Exercise brief –
Tally how many lines of these entries hold the string "legend". Return the number alone.

The records –

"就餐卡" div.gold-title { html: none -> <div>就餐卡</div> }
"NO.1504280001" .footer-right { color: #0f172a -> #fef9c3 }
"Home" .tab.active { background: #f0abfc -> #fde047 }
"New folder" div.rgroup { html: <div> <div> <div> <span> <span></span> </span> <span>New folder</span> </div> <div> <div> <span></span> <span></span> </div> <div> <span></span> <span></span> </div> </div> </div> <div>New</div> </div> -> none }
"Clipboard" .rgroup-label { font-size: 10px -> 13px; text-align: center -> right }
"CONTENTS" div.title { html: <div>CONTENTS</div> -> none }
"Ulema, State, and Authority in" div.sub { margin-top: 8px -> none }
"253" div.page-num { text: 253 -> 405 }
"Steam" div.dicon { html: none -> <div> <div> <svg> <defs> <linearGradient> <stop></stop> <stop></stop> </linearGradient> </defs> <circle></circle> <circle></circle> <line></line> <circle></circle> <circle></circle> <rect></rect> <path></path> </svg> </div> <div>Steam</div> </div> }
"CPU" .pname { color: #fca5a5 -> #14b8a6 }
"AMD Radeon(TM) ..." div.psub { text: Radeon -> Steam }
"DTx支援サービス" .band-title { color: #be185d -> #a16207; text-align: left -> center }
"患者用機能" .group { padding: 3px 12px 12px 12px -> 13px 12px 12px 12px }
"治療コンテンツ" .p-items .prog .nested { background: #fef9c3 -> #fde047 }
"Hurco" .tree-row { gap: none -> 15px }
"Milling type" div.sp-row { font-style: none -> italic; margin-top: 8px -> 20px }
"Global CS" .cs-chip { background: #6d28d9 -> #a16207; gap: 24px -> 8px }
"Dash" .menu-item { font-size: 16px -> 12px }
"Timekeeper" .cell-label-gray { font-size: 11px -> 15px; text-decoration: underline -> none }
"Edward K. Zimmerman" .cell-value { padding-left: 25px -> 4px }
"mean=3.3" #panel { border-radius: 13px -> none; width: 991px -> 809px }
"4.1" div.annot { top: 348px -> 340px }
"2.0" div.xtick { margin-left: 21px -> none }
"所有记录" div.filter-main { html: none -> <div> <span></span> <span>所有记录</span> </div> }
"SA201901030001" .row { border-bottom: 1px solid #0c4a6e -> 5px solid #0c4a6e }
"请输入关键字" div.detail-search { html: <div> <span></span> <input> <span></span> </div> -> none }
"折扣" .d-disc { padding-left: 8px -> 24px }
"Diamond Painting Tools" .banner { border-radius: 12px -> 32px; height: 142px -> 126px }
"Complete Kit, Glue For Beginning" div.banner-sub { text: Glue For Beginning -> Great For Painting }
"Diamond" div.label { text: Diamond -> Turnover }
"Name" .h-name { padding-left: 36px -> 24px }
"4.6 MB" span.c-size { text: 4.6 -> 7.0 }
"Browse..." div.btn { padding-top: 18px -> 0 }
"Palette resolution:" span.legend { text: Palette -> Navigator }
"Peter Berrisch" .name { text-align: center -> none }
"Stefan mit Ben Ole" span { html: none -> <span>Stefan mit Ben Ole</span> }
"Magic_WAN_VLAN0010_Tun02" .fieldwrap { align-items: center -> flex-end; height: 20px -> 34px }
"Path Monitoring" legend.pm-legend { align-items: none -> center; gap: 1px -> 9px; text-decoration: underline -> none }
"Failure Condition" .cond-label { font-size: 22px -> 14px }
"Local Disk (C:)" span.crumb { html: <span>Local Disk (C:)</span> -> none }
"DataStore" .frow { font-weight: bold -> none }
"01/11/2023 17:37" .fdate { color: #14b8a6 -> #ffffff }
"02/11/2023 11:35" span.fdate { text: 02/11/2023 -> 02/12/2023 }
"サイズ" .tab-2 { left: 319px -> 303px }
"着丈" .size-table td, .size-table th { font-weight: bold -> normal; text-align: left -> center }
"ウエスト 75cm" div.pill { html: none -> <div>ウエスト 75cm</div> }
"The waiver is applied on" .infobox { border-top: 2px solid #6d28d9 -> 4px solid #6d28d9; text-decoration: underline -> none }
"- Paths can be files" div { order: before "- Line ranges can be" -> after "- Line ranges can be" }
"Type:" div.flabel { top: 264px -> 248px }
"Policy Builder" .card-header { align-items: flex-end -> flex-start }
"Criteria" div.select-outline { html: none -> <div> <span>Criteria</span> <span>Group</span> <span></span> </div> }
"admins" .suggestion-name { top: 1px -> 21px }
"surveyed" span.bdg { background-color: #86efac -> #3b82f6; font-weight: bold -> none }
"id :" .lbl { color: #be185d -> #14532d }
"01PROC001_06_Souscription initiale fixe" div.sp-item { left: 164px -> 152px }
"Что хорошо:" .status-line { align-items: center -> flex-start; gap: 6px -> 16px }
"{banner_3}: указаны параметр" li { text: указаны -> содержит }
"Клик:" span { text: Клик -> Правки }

Response to this task –
2